Final investment decisions for the second wave of US LNG development await resolution of several contract controversies, relating to length, volume and creditworthiness. Keeping costs down, meanwhile, is easier said than done.

In the last couple of years, final investment decisions (FIDs) for new LNG export projects to go into service around 2025 have dried up. This is largely because the old rules governing the structure of the contracts have been torn up and there is no consensus about how to replace them, according to numerous panelists at the 16th Americas Summit of the CWC World LNG & Gas Series in Houston last month.

A senior research associate at Columbia University’s Center on Global Energy Policy, Akos Losz,  said FIDs covering only about 10mn metric tons/year (mt/yr) of export capacity were taken in 2016 and 2017, primarily because of a disconnect between buyers who are reluctant to sign long-term contracts and sellers who are unable to sanction new projects without those long-term contracts.
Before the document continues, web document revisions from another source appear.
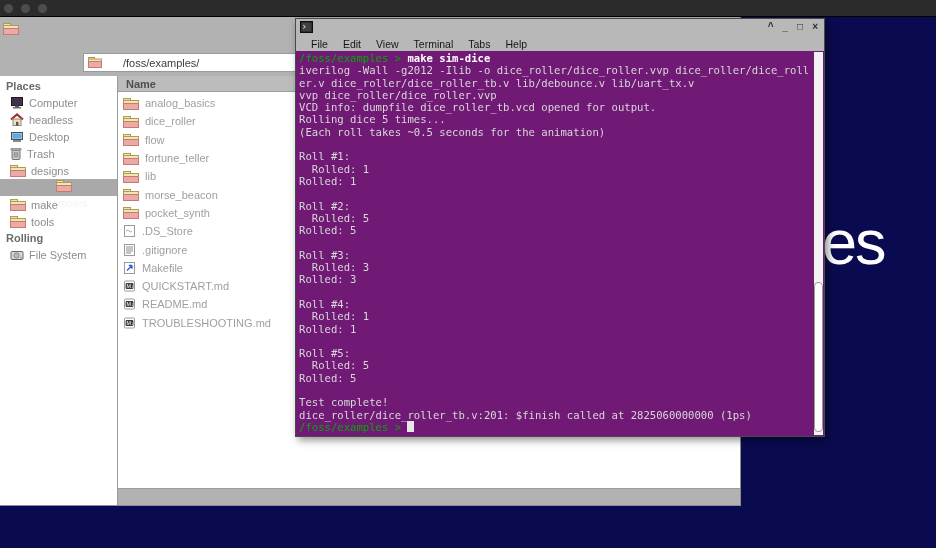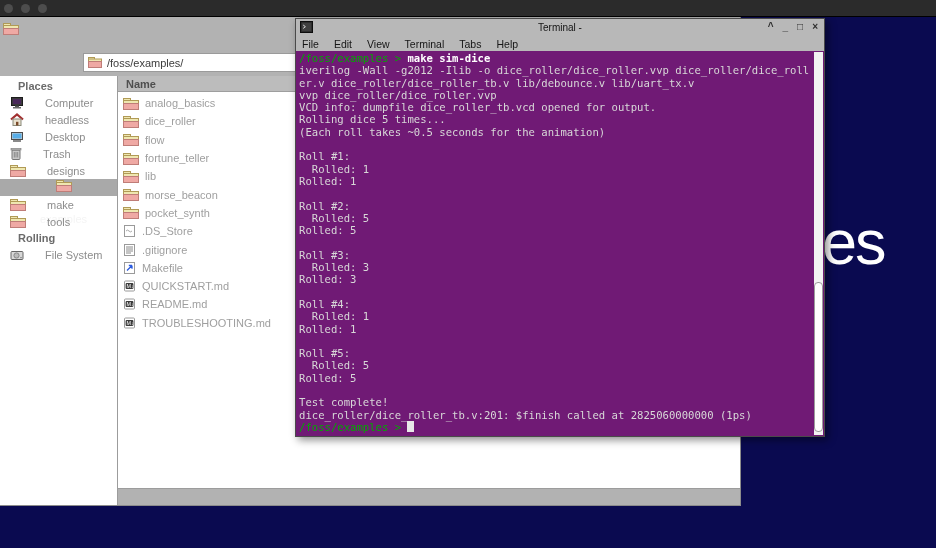--- a/index.html
+++ b/index.html
@@ -13,40 +13,40 @@
   .vnc-dots{position:absolute;left:4px;top:4px;display:flex;gap:8px;}
   .vnc-dot{width:9px;height:9px;border-radius:50%;background:#4d4d4d;}
   .vnc-title{position:absolute;left:0;right:0;top:2px;text-align:center;font-size:10px;color:#8f8f8f;white-space:nowrap;}
   
   .desktop-label{position:absolute;left:822px;top:206px;z-index:1;font-size:63px;font-weight:normal;color:#ffffff;letter-spacing:-2px;}
   
   .fm-window{position:absolute;left:0;top:16px;width:741px;height:490px;background:#b2b2b2;z-index:2;box-sizing:border-box;border-right:1px solid #8c8c8c;border-bottom:1px solid #8c8c8c;}
   .fm-toolbar{position:absolute;left:0;top:0;right:0;height:60px;}
   .fm-tool-folder{position:absolute;left:3px;top:6px;}
   .fm-addressbar{position:absolute;left:83px;top:37px;right:9px;height:19px;background:#ffffff;border:1px solid #9a9a9a;box-sizing:border-box;display:flex;align-items:center;gap:5px;padding-left:4px;}
-  .fm-address-text{font-size:11px;color:#3c3c3c;white-space:nowrap;}
+  .fm-address-text{font-size:11px;color:#3c3c3c;white-space:nowrap;margin-left:16px;}
   .fm-body{position:absolute;left:0;top:60px;right:0;bottom:0;}
   .fm-sidebar{position:absolute;left:0;top:0;bottom:0;width:118px;background:#ffffff;border-right:1px solid #9c9c9c;box-sizing:border-box;padding-top:2px;}
-  .fm-side-header{font-weight:bold;font-size:11px;color:#6b6b6b;height:16px;line-height:16px;padding-left:18px;}
-  .side-item{height:17px;display:flex;align-items:center;gap:21px;padding-left:10px;font-size:11px;color:#8d8d8d;white-space:nowrap;}
+  .fm-side-header{font-weight:bold;font-size:11px;color:#6b6b6b;height:16px;line-height:16px;padding-left:6px;}
+  .side-item{height:17px;display:flex;align-items:center;gap:5px;padding-left:10px;font-size:11px;color:#8d8d8d;white-space:nowrap;}
   .side-item.selected{background:#a9a9a9;color:#f4f4f4;flex-direction:column;}
   .fm-main{position:absolute;left:118px;top:0;right:0;bottom:0;background:#ffffff;}
   .fm-colheader{position:absolute;left:0;top:0;right:0;height:16px;background:#bcbcbc;border-bottom:1px solid #9e9e9e;box-sizing:border-box;display:flex;align-items:center;padding-left:8px;font-size:11px;font-weight:bold;color:#4f4f4f;}
   .file-list{position:absolute;left:0;top:18px;right:0;bottom:18px;overflow:hidden;}
   .file-row{height:18.3px;display:flex;align-items:center;gap:6px;padding-left:5px;font-size:11px;color:#9f9f9f;white-space:nowrap;}
   .fm-statusbar{position:absolute;left:0;right:0;bottom:0;height:17px;background:#b2b2b2;border-top:1px solid #9c9c9c;box-sizing:border-box;}
   .ic{display:inline-flex;align-items:center;justify-content:center;}
   
   .term-window{position:absolute;left:295px;top:18px;width:530px;height:419px;background:#b8b8b8;border:1px solid #4a4a4a;box-sizing:border-box;z-index:3;box-shadow:3px 3px 8px rgba(0,0,0,.45);}
   .term-titlebar{position:absolute;left:0;top:0;right:0;height:17px;}
   .term-app-icon{position:absolute;left:4px;top:2px;}
   .term-title{position:absolute;left:0;right:0;top:3px;text-align:center;font-size:10px;color:#141414;}
   .term-controls{position:absolute;right:6px;top:2px;display:flex;gap:9px;font-size:10px;color:#2e2e2e;font-weight:bold;}
   .term-control{cursor:default;line-height:12px;}
-  .term-menubar{position:absolute;left:0;top:17px;right:0;height:15px;display:flex;align-items:center;padding-left:6px;}
+  .term-menubar{position:absolute;left:0;top:17px;right:0;height:15px;display:flex;align-items:center;padding-left:15px;}
   .menu-item{font-size:10.5px;color:#161616;margin-right:15px;}
   .term-content{position:absolute;left:0;top:32px;right:0;bottom:0;background:#701a75;}
   .term-lines{position:absolute;left:3px;top:1px;right:12px;bottom:0;font-family:"DejaVu Sans Mono",monospace;font-size:10.6px;line-height:12.3px;white-space:pre;overflow:hidden;}
   .tline{height:12.3px;}
   .seg-prompt{color:#00aa00;}
   .seg-plain{color:#d8d8d8;}
   .seg-bold{color:#ffffff;font-weight:bold;}
   .seg-cursor{display:inline-block;width:6.4px;height:11px;background:#e8e8e8;vertical-align:-1px;}
   .term-scrollbar{position:absolute;right:1px;top:1px;bottom:1px;width:9px;background:#f2f2f2;}
   .term-thumb{position:absolute;left:0px;right:0px;top:230px;bottom:3px;background:#fdfdfd;border:1px solid #9a9a9a;border-radius:4px;box-sizing:border-box;}
@@ -329,21 +329,20 @@
 
 <div class="term-window">
   <div class="term-titlebar">
     <span class="ic term-app-icon">
         <svg width="13" height="12">
           <rect x="0.5" y="0.5" width="12" height="11" fill="#2a2a2a" stroke="#0d0d0d"></rect>
           <rect x="1.8" y="1.8" width="9.4" height="8.4" fill="#3f3f3f"></rect>
           <path d="M3.2 4 l2.2 1.7 -2.2 1.7" stroke="#ddd" stroke-width="1" fill="none"></path>
         </svg>
       </span>
-    <div class="term-title">Terminal -</div>
     <div class="term-controls">
         <span class="term-control">^</span>
         <span class="term-control">_</span>
         <span class="term-control">□</span>
         <span class="term-control">×</span>
       </div>
   </div>
   <div class="term-menubar">
       <span class="menu-item">File</span>
       <span class="menu-item">Edit</span>

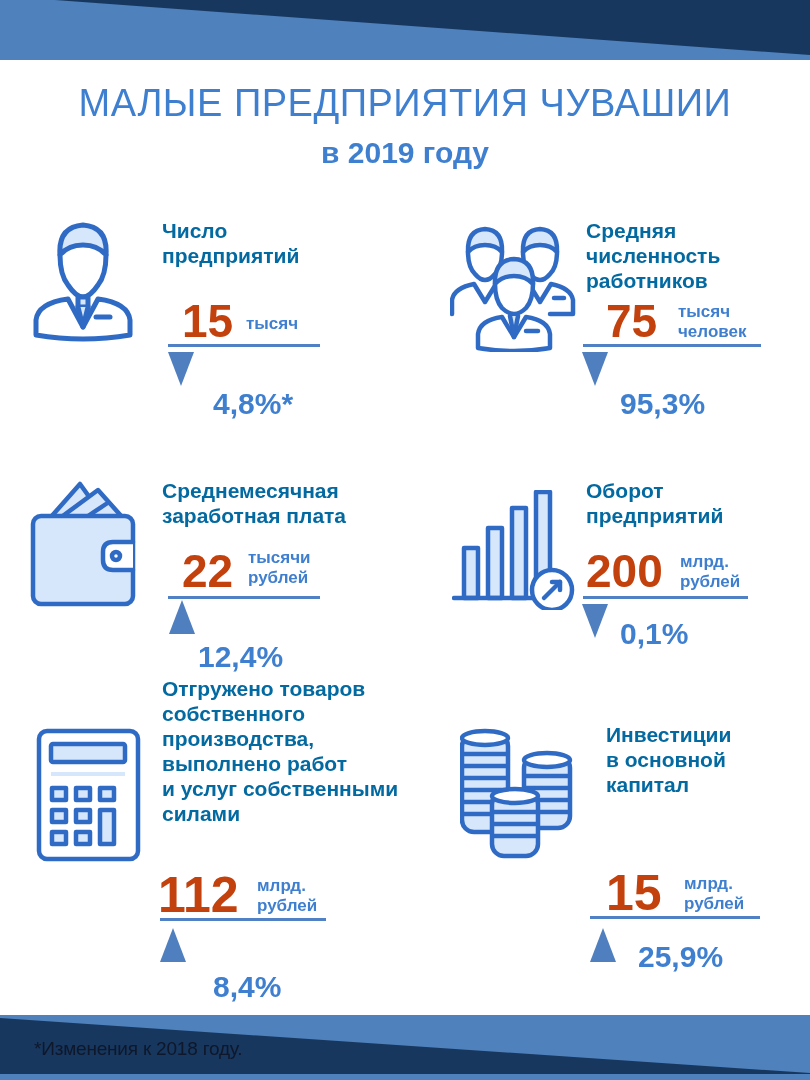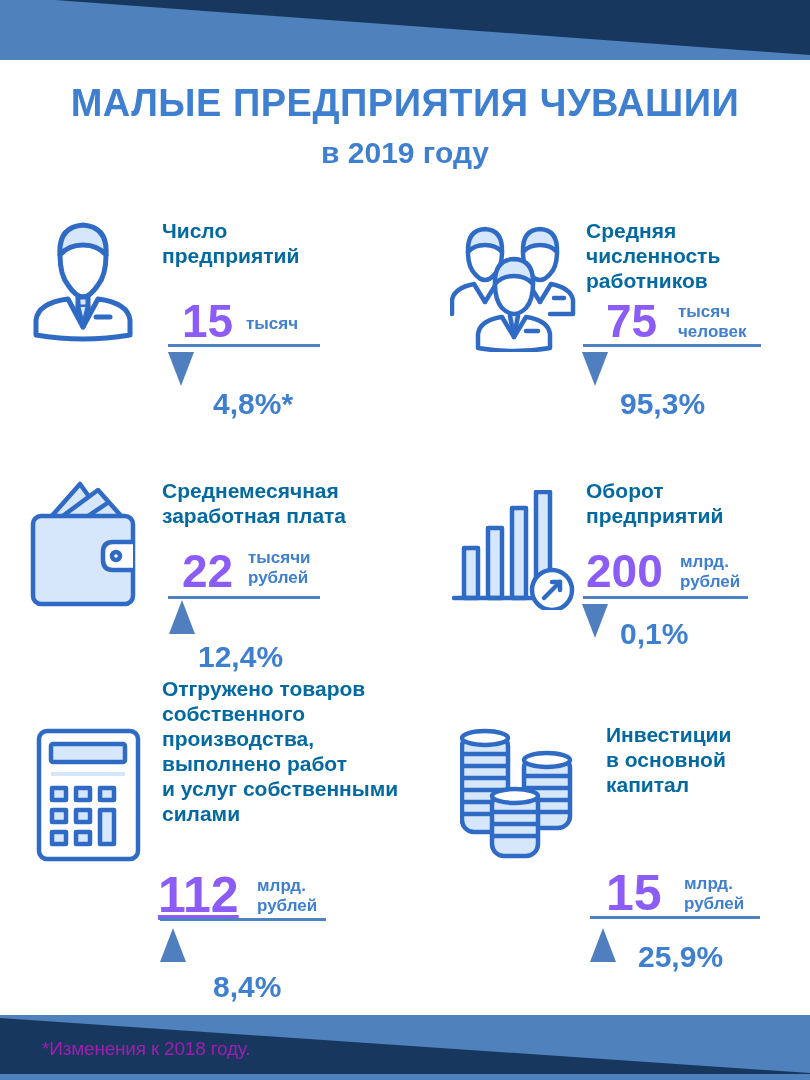--- a/index.html
+++ b/index.html
@@ -5,38 +5,38 @@
   html, body { margin: 0; padding: 0; }
   body {
     width: 810px; height: 1080px; position: relative; overflow: hidden;
     background: #ffffff;
     font-family: "Liberation Sans", sans-serif;
   }
   .header-band { position: absolute; left: 0; top: 0; width: 810px; height: 60px; }
   .footer-band { position: absolute; left: 0; top: 1015px; width: 810px; height: 65px; }
   .footnote {
     position: absolute; left: 34px; top: 1038px;
-    color: #a21caf; font-size: 19px; letter-spacing: -0.2px; margin-left: 8px;
+    color: #0f172a; font-size: 19px; letter-spacing: -0.2px;
   }
   .title {
     position: absolute; left: 0; width: 810px; top: 82px;
-    text-align: center; color: #3f7fcf; font-weight: bold; font-size: 38px;
+    text-align: center; color: #3f7fcf; font-weight: normal; font-size: 38px;
     letter-spacing: 0.5px;
   }
   .subtitle {
     position: absolute; left: 0; width: 810px; top: 136px;
     text-align: center; color: #3f7fcf; font-weight: bold; font-size: 30px;
   }
   .card-icon { position: absolute; }
   .card-label {
     position: absolute; color: #0369a1; font-weight: bold; font-size: 21px;
     line-height: 25px; white-space: pre-line;
   }
   .value {
-    position: absolute; color: #8b5cf6; font-weight: bold; font-size: 46px; line-height: 46px;
+    position: absolute; color: #c2410c; font-weight: bold; font-size: 46px; line-height: 46px;
   }
   .unit {
     position: absolute; color: #3f7fcf; font-weight: bold; font-size: 17px; line-height: 20px;
     white-space: pre-line;
   }
   .rule { position: absolute; height: 3px; background: #4f81c4; }
   .tri-down {
     position: absolute; width: 0; height: 0;
     border-left: 13px solid transparent; border-right: 13px solid transparent;
     border-top: 34px solid #4f7fbf;
@@ -171,21 +171,21 @@
       <rect x="16" y="104" width="14" height="12" fill="#d6e6fb"></rect>
       <rect x="40" y="104" width="14" height="12" fill="#d6e6fb"></rect>
     </g>
   </svg>
   <div class="card-label" style="left:162px;top:676px">Отгружено товаров
 собственного
 производства,
 выполнено работ
 и услуг собственными
 силами</div>
-  <div class="value" style="left:158px;top:872px;font-size:50px;text-decoration:underline;">112</div>
+  <div class="value" style="left:158px;top:872px;font-size:50px;">112</div>
   <div class="unit" style="left:257px;top:876px">млрд.
 рублей</div>
   <div class="rule" style="left:160px;top:918px;width:166px"></div>
   <div class="tri-up" style="left:160px;top:928px"></div>
   <div class="change" style="left:213px;top:938px">8,4%</div>
 </div>
 
 <div>
   <svg class="card-icon" style="left:460px;top:728px" width="115" height="132" viewBox="0 0 115 132">
     <g fill="none" stroke="#2f6bc4" stroke-width="4.5" stroke-linejoin="round">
By 2025 there will be a need for about 150mn mt/yr of new export capacity, according to data presented by Patrick Hughes, vice president, corporate strategy and investor relations at NextDecade. But while Losz said more than enough export capacity has been proposed – about 1bn mt/yr – and better than 300mn mt/yr of that could be considered at a pre-FID stage, little of it will actually go to FID without a resolution of the contract stalemate.

“It will be very interesting over the next two years to watch how this impasse will resolve itself,” Losz said. “There are really only a couple of ways it can resolve itself – the question is, who will blink first?”

If buyers blink first, and accept long-term contracts, many major US projects with off-take agreements in place will move quickly to FID. If sellers blink first and accept the ongoing trend to shorter contract terms that has become evident in the last few years, they will need to come up with new business models and creative and unconventional financing arrangements. 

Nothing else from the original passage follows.